Their complaint centered on Jesus’ claim to have the authority to forgive sins. God is the one who is wronged by us. It’s his prerogative alone to forgive. Their theology was right, but they were unwilling to think outside their prejudices to form another conclusion: ‘Could this man have God’s authority?’
An unanswerable response: “So that you may know that the Son of man has authority on earth to forgive sins,… I say to you, rise, pick up your bed and go home” (Luke 5:24).
We can only imagine the heightened tension and excitement as the drama unfolds.
Jesus’ commands are forceful and clear: Rise, pick up, go. We’re left in no doubt that the man is completely healed. The miracle is a sign of both Jesus’ power and authority – power to heal and authority to forgive.
Why didn’t Jesus cut to the chase and simply heal the man? Why didn’t he avoid conflict with the leaders?
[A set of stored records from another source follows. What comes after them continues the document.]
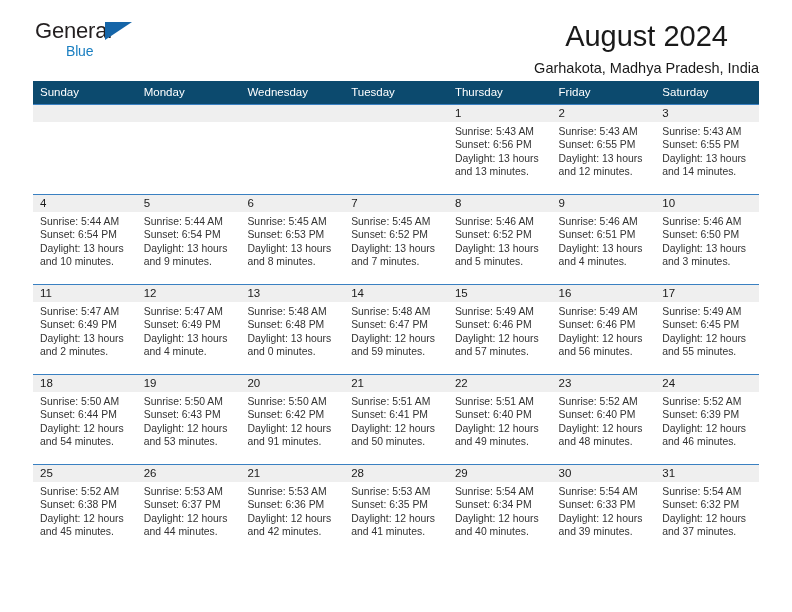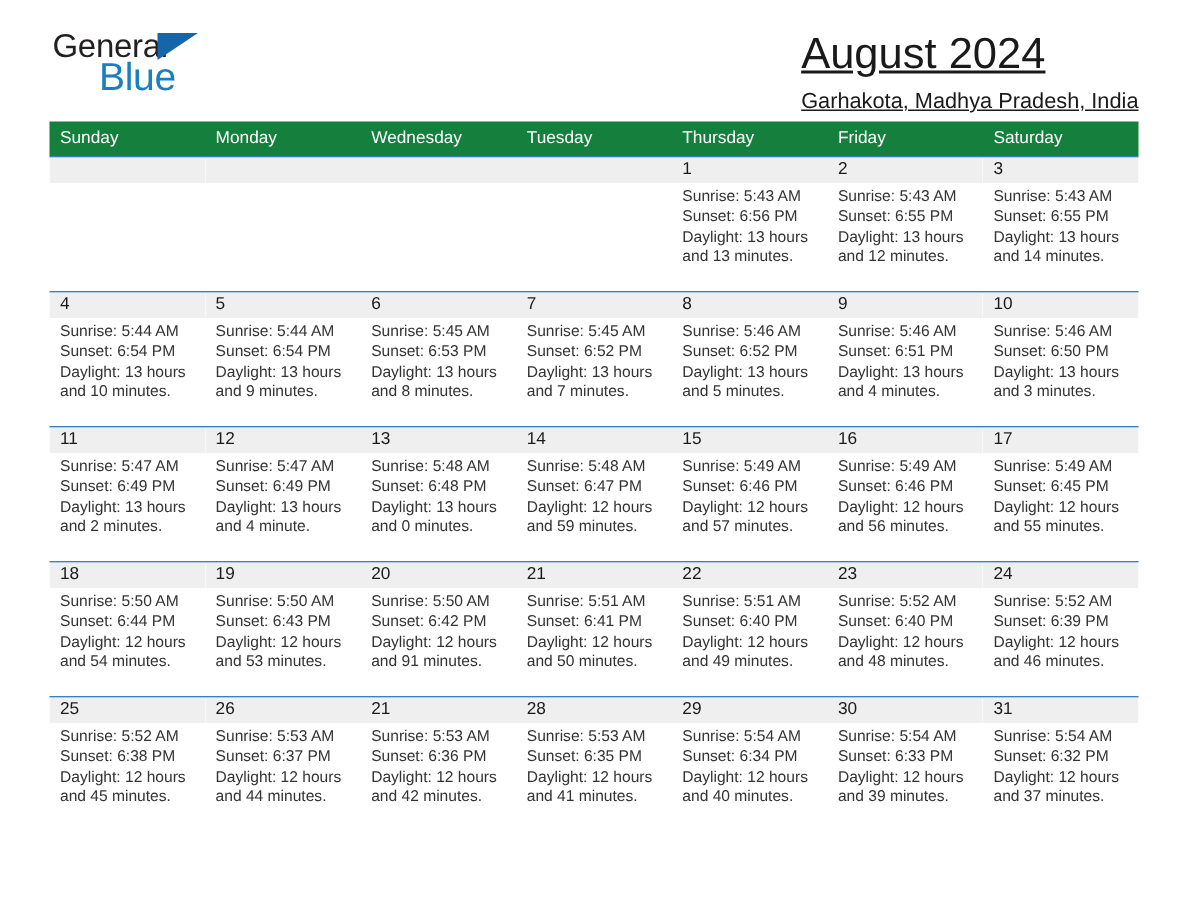"Blue" .logo-blue { font-size: 26px -> 14px }
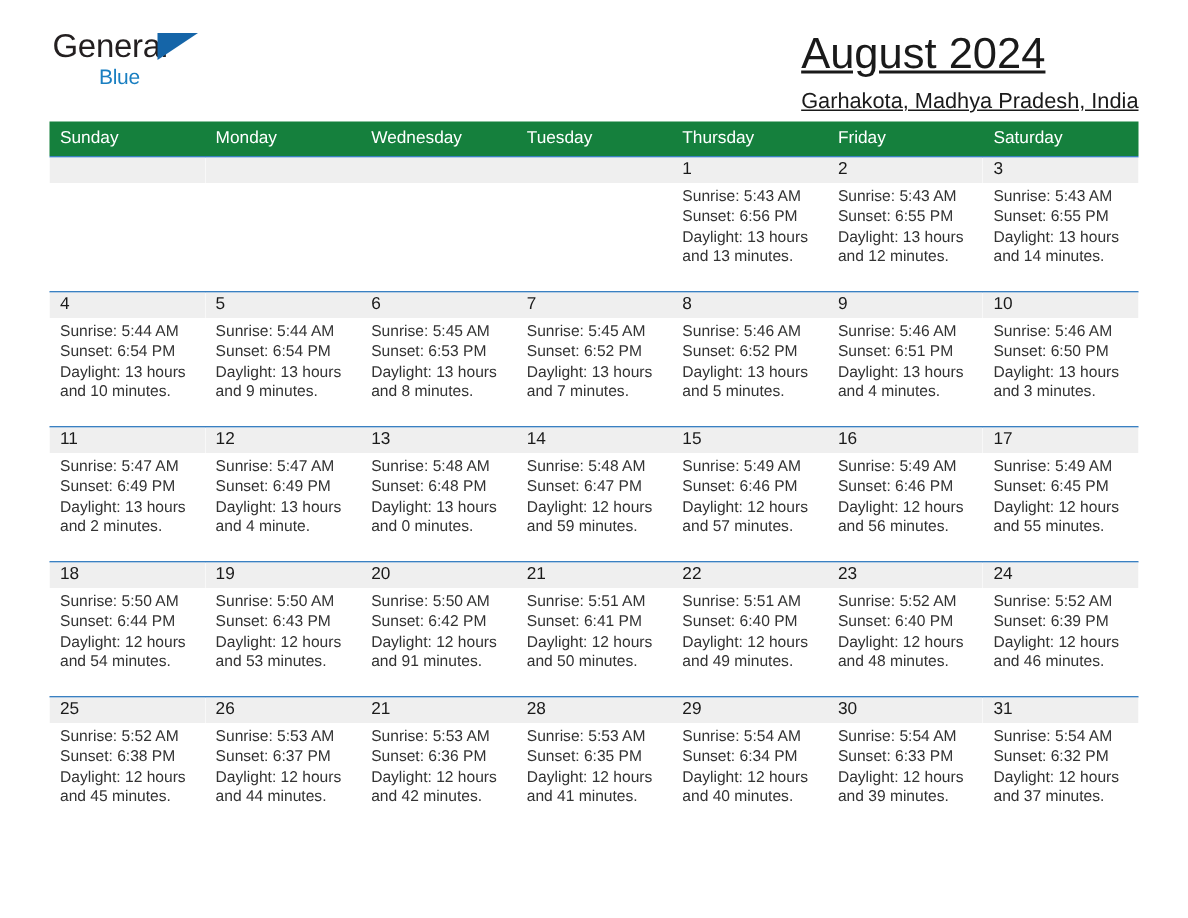"August 2024" .titles { text-align: left -> center; text-decoration: underline -> none }
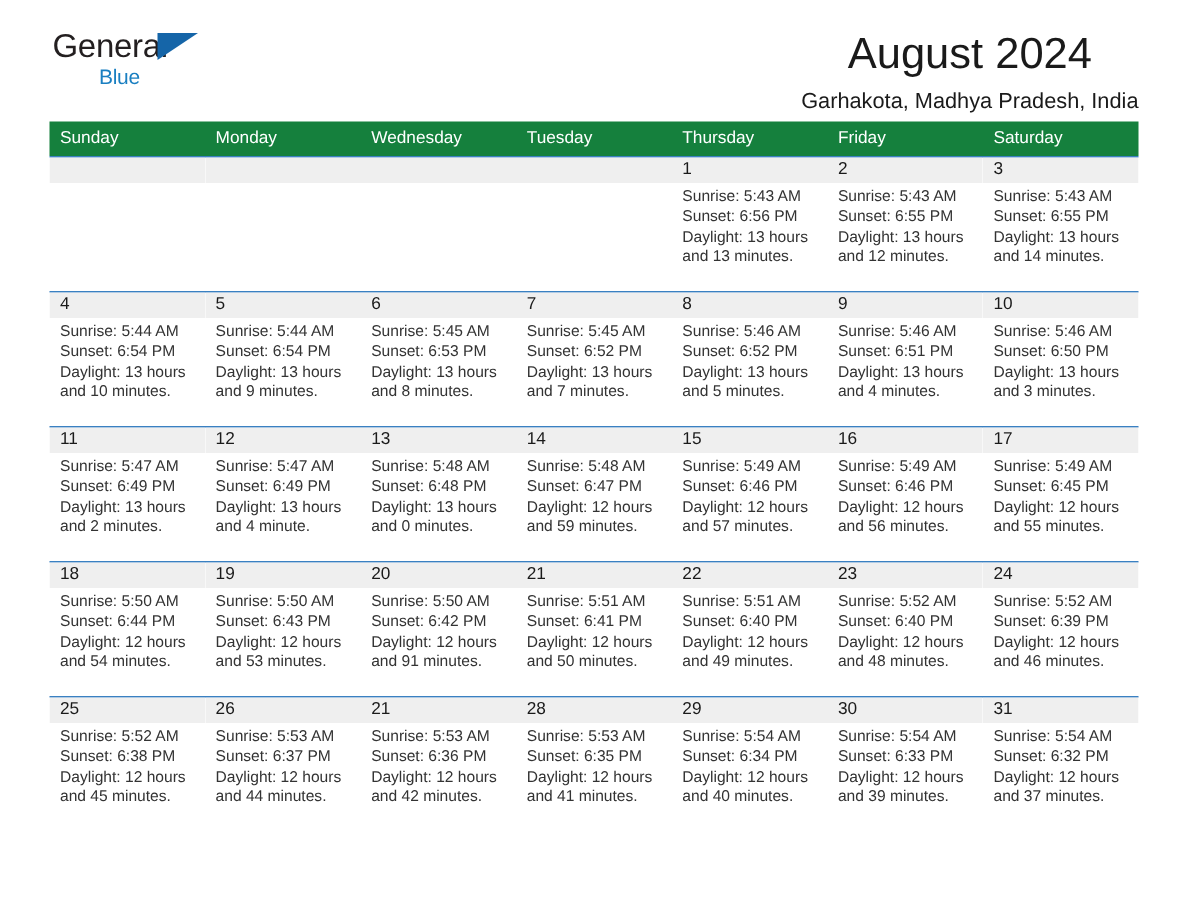"Sunday" .weekday-row { background: #15803d -> #0c4a6e }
He deliberately used the occasion to provoke a reaction, because he wanted his audience then, and us today, to feel the cumulative impact of his words and his action. He wants us to know that sin is serious and, importantly for us, that God has given him his authority to forgive sins.
Greatness. Luke tells us that everyone who heard and saw what Jesus did that day realized they were in the presence of greatness – “We have seen extraordinary things today”, they said (Luke 5:26).
Indeed, as Luke’s narrative unfolds we see that the kind of authority Jesus displayed that day was not a freakish event. Again and again, he revealed his greatness and his power – over the forces of nature and evil, over sickness and even death. Jesus’ greatness prompted CS Lewis to write: Christianity, if false, is of no importance, and if true, of infinite importance. The only thing it cannot be is moderately important.
We all need to recover an awareness of Jesus’ greatness – deepening our trust in him and enabling us to introduce him to others so that they too can meet with ultimate ‘greatness’.
You might want to encourage your friend(s) to read Luke 5-9 and set up a time for coffee conversation #3.